### What is required
Say how many lines of the data below have the word "done" in them. Add nothing else.

### Excerpted records

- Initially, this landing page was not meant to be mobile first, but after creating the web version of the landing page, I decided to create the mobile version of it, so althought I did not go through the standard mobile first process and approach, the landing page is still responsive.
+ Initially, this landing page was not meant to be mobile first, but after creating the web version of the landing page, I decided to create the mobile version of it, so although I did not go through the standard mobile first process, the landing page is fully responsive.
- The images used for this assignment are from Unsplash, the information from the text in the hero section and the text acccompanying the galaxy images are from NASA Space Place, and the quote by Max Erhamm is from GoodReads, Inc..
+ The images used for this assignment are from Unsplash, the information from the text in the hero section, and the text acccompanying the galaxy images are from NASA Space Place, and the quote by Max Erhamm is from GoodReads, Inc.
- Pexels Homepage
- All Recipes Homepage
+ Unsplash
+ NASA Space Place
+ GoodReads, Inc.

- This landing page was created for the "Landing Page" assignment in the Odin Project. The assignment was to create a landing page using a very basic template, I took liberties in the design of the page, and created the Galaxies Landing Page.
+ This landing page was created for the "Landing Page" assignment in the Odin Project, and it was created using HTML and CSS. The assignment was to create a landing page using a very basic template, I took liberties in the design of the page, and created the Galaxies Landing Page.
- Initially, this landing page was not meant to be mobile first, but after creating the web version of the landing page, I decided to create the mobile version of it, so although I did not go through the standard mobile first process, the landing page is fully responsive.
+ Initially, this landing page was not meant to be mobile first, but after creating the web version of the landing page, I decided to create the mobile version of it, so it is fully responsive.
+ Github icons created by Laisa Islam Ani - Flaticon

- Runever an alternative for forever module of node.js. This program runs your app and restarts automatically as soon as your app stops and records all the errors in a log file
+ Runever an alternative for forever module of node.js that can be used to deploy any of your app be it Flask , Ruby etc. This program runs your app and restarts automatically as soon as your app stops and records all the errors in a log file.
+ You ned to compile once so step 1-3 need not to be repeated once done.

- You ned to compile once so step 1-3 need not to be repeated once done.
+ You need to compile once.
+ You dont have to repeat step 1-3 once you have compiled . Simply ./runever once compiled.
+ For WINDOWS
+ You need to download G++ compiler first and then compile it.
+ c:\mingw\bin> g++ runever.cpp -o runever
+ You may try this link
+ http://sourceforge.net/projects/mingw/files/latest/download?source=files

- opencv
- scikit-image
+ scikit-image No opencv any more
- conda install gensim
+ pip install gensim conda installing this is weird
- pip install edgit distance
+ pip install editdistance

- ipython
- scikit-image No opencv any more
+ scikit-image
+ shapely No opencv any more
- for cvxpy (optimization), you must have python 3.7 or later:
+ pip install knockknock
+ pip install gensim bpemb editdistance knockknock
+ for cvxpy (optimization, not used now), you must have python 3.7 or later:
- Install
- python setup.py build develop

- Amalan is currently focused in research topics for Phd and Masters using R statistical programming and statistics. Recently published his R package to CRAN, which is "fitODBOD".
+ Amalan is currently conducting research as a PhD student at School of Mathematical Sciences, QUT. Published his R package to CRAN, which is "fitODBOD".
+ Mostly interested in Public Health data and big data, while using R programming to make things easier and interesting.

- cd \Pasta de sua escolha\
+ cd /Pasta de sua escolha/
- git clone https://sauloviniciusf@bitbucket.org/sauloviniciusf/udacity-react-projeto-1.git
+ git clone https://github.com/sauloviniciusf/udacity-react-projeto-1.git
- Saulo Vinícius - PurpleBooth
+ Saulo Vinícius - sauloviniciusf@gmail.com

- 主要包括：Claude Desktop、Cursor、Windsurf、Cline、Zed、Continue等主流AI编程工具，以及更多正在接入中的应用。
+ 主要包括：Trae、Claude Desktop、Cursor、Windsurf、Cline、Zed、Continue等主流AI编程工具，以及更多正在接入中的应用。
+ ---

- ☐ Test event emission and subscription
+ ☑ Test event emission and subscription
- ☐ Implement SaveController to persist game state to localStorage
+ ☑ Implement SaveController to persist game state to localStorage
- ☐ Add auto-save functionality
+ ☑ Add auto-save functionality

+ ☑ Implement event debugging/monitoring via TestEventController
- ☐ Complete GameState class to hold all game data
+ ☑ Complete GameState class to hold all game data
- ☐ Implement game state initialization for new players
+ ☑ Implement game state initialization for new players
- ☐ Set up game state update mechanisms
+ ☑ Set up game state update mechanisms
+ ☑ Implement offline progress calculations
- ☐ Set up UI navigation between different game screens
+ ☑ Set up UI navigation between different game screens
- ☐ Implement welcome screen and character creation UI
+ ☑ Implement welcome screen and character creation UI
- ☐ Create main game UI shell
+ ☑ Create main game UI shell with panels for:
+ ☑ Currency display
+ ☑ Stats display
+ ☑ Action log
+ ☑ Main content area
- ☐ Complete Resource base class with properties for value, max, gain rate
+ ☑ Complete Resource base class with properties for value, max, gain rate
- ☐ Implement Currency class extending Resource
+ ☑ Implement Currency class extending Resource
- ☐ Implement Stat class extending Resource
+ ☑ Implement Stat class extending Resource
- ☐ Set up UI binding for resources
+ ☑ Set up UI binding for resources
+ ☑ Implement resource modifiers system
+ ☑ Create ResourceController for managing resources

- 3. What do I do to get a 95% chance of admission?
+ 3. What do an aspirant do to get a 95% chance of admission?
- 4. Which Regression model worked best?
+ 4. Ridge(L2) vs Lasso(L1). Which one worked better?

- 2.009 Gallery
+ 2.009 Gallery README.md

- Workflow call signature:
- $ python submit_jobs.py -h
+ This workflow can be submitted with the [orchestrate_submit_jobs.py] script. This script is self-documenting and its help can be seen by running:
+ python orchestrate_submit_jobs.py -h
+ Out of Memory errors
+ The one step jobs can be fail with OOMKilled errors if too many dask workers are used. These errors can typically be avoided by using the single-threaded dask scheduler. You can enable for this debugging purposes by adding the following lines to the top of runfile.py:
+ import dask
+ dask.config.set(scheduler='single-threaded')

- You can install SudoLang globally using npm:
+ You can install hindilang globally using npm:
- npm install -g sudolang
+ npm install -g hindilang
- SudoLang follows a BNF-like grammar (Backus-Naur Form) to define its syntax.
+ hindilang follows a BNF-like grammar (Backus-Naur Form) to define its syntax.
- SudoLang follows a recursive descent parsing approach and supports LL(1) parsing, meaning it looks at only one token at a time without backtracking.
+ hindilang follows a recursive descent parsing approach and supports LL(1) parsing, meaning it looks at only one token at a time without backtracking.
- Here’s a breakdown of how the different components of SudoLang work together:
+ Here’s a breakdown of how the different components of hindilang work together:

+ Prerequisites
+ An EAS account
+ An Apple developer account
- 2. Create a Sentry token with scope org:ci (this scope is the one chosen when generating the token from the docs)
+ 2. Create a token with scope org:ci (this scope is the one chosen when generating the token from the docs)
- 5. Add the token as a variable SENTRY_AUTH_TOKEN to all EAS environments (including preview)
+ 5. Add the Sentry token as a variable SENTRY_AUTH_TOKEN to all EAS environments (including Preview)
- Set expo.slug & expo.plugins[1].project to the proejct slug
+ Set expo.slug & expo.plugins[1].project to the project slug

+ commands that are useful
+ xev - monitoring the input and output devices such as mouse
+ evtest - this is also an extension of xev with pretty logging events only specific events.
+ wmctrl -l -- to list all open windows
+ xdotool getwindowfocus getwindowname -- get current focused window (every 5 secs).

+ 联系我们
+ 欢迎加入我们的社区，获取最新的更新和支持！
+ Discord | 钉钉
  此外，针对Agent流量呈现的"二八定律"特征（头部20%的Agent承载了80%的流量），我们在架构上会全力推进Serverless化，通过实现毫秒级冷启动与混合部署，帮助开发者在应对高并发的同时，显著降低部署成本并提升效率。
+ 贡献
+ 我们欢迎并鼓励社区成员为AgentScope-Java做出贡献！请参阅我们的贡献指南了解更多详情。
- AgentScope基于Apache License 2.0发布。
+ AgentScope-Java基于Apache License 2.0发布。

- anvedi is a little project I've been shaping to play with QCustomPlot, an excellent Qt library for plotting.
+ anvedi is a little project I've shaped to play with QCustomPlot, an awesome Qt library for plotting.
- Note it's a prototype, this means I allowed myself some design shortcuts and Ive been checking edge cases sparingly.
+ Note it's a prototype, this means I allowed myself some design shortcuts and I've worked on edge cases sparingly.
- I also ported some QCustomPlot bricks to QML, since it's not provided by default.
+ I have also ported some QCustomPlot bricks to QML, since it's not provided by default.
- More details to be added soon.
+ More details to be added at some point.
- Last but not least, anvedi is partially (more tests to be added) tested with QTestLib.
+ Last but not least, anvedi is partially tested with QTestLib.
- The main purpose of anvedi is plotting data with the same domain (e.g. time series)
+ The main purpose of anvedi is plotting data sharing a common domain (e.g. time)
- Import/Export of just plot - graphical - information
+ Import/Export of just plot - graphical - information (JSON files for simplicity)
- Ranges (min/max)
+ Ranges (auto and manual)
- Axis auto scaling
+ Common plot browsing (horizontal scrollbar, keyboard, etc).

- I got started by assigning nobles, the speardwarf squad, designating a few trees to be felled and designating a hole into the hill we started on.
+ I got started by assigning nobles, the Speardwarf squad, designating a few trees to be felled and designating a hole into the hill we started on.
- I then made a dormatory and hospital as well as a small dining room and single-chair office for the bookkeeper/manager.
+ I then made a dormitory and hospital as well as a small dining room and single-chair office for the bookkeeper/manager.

### Answer to this exercise
2